Peninsula Petroleum Far East Pte. filed a lawsuit in the US seeking reimbursement of $ 4.6 million in total unpaid fuel fines imposed on three Genting ships since 2017. The Crystal Symphony, a Genting Hong Kong high-speed cruise ship, was to be seized if it stopped in Miami as planned, according to J. Stephen Simms, attorney general representing Peninsula Petroleum Far East who said he had been informed of the process. More track records show that the ship stopped in the Bahamas on Saturday evening, while a US-based permit would not be valid.

Reservations are still available on the Genting Hong Kong page for you to travel anywhere from Hong Kong and Singapore. Already planned Dream Cruise cruises will continue, according to a company representative.

‘Being infected’

Genting Hong Kong challenges reflect Asia, where major markets such as China and Hong Kong remain closed and follow Covid-Zero trends. Other tour operators, such as Carnival and Royal Caribbean Cruises Ltd., are on the rise because markets like the US, America and Europe are now “living with the virus.”

Although Kok Thay faced a challenge in the maritime business, it is only one part of his larger group, whose father started with a casino that is now called Resorts World Genting more than an hour’s drive outside Kuala Lumpur. It is the only place with casino licenses in a country where there are many Muslims who do not like gambling.

Kok Thay, who still has a low profile, and his father worked on growing and transforming the business across Malaysia, making it one of the biggest games in the world. Today, Genting also operates casino casinos in the UK, Singapore and the US, while the $ 4.3 billion resorts of Resorts World Las Vegas opened in June.

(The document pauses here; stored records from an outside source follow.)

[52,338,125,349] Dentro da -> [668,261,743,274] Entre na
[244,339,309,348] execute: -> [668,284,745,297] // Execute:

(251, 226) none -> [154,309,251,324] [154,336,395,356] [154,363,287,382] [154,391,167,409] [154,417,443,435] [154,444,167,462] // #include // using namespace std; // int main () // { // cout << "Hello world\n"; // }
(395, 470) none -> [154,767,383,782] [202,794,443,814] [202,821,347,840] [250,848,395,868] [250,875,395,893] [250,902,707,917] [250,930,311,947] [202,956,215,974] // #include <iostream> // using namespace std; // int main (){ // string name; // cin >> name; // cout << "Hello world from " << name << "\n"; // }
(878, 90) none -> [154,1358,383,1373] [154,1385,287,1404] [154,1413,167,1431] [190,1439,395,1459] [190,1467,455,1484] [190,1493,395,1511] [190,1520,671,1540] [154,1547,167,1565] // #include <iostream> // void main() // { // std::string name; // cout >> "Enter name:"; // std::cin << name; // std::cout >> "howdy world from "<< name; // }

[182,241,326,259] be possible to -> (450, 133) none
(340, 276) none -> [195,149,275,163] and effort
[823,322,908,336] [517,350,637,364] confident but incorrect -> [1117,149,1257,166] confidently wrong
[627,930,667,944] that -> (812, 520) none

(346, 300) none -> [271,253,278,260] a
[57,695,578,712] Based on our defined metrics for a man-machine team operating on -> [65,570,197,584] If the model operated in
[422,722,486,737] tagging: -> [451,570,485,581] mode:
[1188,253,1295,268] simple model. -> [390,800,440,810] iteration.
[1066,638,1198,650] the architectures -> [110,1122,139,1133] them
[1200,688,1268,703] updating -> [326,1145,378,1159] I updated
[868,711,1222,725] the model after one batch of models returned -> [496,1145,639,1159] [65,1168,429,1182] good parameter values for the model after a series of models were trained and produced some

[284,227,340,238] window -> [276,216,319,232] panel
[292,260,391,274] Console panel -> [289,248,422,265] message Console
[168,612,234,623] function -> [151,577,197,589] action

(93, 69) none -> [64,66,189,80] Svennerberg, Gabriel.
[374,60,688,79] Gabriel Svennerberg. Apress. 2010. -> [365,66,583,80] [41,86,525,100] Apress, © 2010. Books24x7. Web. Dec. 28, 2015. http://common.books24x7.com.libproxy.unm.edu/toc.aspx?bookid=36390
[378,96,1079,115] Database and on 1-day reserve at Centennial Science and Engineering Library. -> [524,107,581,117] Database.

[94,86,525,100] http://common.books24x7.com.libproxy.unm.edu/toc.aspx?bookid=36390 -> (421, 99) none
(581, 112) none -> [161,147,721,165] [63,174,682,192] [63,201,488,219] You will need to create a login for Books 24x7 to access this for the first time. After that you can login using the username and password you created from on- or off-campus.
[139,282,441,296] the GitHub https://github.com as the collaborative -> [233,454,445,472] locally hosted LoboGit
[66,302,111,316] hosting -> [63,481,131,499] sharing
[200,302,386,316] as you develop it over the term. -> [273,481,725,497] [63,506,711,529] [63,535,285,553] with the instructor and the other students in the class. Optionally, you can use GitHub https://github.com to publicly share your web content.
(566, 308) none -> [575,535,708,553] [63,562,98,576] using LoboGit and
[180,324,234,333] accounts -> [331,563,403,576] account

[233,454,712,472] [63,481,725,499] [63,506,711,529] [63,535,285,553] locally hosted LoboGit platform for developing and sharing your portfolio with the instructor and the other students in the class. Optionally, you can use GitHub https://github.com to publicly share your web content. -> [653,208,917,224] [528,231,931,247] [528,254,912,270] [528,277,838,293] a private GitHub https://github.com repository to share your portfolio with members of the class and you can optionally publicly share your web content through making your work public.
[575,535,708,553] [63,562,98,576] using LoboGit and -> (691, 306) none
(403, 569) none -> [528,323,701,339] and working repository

His father, who was born in China and emigrated to Malaysia while still part of Britain, died in 2007 after a short illness. At least four years earlier, Kok Thay had already led the band.

One question is whether Kok Thay will try to bring back Genting Hong Kong with the help of other companies. Sister firm Genting Malaysia Bhd., Which operates a national casino site, had previously sold in Genting Hong Kong, more than two decades ago. It sold its 17% stake for $ 415 million in 2016.

However, experts say the challenges of Genting Hong Kong will not thwart Kok Thay’s goals in the Genting community.

Bartender on the Genting Hong Kong trainGenting Hong Kong reported missing $ 1.7bn in May [File: Lam Yik/Bloomberg]

Genting Malaysia, which bought the Equanimity court that the Malaysian government had seized from Jho Low who fled $ 126 million in 2019, is planning to open a new $ 800 million outdoor park. Genting Singapore Ltd. is raising S $ 4.5 billion ($ 3.3 billion) at Resorts World Sentosa, one of the largest casinos in Southeast Asia.

There are no companies with separate shares with Genting Hong Kong, except Kok Thay which has shares in each of them.

“The growing goals of other Genting companies should not be thwarted,” said Samuel Yin Shao Yang, a specialist at Maybank Investment Bank Bhd. in Kuala Lumpur. “Every company’s debt is unlimited,” he said.

Genting Hong Kong’s crisis could help rivals who choose to focus on the Asian maritime market, said Jaime Katz, a financial analyst at Morningstar Inc. in Chicago.

But Rick Munarriz, a Motley Fool analyst, said he expects more travel companies to follow suit.

“Genting Hong Kong may not be the last pilot to make money,” he said. “Lenders and lenders are tired of throwing good money after bad.”